It is close to four a.m. and along with thousands of people I am walking, almost running, towards the Kotel on Shavu'ote morning. It is still dark out, the air still cold and a sense of urgency swirling all around. Like ants making their way out of their hole, so too we squirm our way out of the batei midrash (study halls) and homes where we had spent the night learning. Preparing to receive the Torah. For many years this was the path of the journey. You stay up all night preparing and then you run to the mountain to receive the Torah.
One more thing would happen every year. As I was making my way, I would try to imagine how I would wake up my children to receive the Torah. How could I make it the sweetest wake up they ever experienced? What would I tell them as we made our way to Mt. Sinai? How could I protect them from the horde of people running on all sides? Would I have the wisdom to know what to tell each and every one of them (and in my imagination there were many)? Did I know my children well enough to help them carve a space in their minds and hearts to hear and see and experience the magnitude of the revelation?
But for the last few years my questions have changed when I think about approaching the mountain and receiving the Torah, as we will this coming Shabbat. Indeed the one remnant we still hold on to from all the way back then, is the tradition to stand as the p'sukim / verses of the Ten Commandments are being read. I'm much less concerned about GETTING TO the mountain as I am concerned of making MY WAY FROM the mountain. It's not only about beating traffic, though the dilemma of missing the last song at the concert is always a poignant one (imagine leaving with only nine commandments).
The question I live with now is how do we leave? With what? How do we prepare ourselves to be able to walk from Matan Torah / the 'giving of the Torah' and return to our lives? It is not only here that I find myself with this challenge. I question this regarding the Cohen Gadol, the High Priest - how did he exit the Holy of Holies every year on Yom Kippur? The first chapter of Mishna Yoma deals with preparing him for his service on Yom Kippur. The Talmud and the commentaries stress the centrality of his service and the sub-sections of the chapter are read with a growing sense of trepidation and seclusion. He is secluded from his home and family for the seven days leading up to Yom Kippur; there is a list of who is with him at what part of the week, and even the different segments of the night leading to the morning of service. The moment he enters the Holy of Holies he is ALONE with the AL(L)-ONE. And then what? How does one continue with their life after such an encounter?
The one taste we have of what it means to live through that moment is in the parallel chapter of the Tosefta, when the Cohen Gadol's understudy serves in his stead one year. The understudy, upon exiting the Holy of Holies after the service of Yom Kippur, portrays the tragic moment of not being able to return to who he was, for he is no longer that person that entered the Holy of Holies, and yet he was only the understudy - so this means that he isn't the Cohen Gadol either! The tragedy of Yoseph ben Aylim, our named understudy, is the way that he is left in limbo with no true way to embrace his new life.
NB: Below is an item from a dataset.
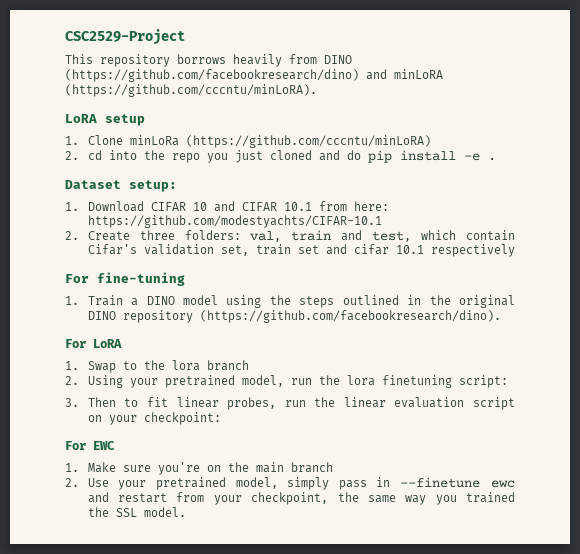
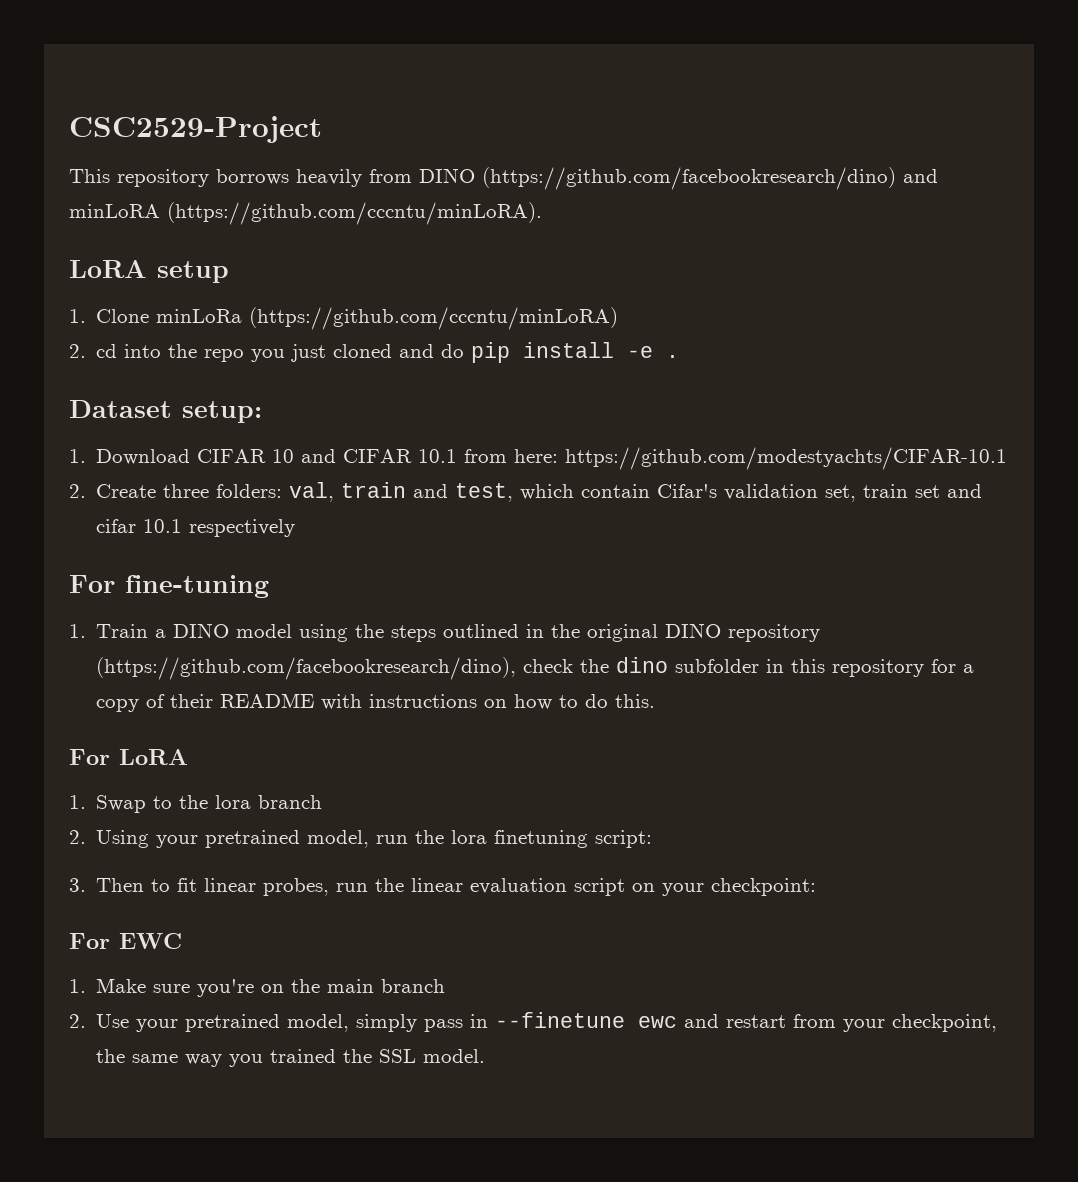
- 1. Train a DINO model using the steps outlined in the original DINO repository (https://github.com/facebookresearch/dino).
+ 1. Train a DINO model using the steps outlined in the original DINO repository (https://github.com/facebookresearch/dino), check the dino subfolder in this repository for a copy of their README with instructions on how to do this.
When Yoseph ben Aylim challenges the rabbis as to his painful status they retort back at him: "Is it not sufficient that you have served for one moment in the presence of 'the One that Spoke and the World was Created'?" It is not hard to read into his name that he is a sacrifice himself - Yoseph, the son of the Rams (Aylim), the same ram that was offered instead of Yitzchak / Issac. Just as the ram was offered instead of Yitzchak, so too, he is being offered.
This is the existential question that Yoseph ben Aylim challenges us with - who are we after we have experienced peak experiences? Is there a way to return to our lives as they were the moment before? Are we meant to? How do we grow into, embrace, the new portrait of our life?
It is for this reason I shifted in my thinking - more important than getting to the mountain, creating the possibility to experience the moment, is the responsibility to find the path that avails us to return to our lives. Changed, never the same, but yet our lives.
I believe that is for this reason the closing paragraph of our parsha, the conclusion of the Torah portion that brings us to Matan Torah, is the direction we need in walking away from the mountain.
We are taught that what it is that God seeks (Sh'mote/Exodus 20:19-23) is not an alter, a manifestation of the divine in gold or silver, but rather one of plain and simple earth. The Mei HaShiloach (Reb Mordechai Yoseph Lainer of Ishbitza, 1800-1853) likens gold and silver to awe, trepidation, exaltation, love, that are not fitting our status and stand in the world. "Miz'bach Adama" / an alter, a platform of simple earth is what God is asking of us.
It seems that the way to promise ourselves an integrated life is by being honest with who we are and what the nature of our relationship with the Divine is. If we show our true faces in the presence of God, then we will indeed be able to walk away, walk forward, with the imprint of the encounter upon ourselves. It is the honesty that holds the potential of integration and growth.
So maybe I actually still am interested in how one makes their way to the mountain.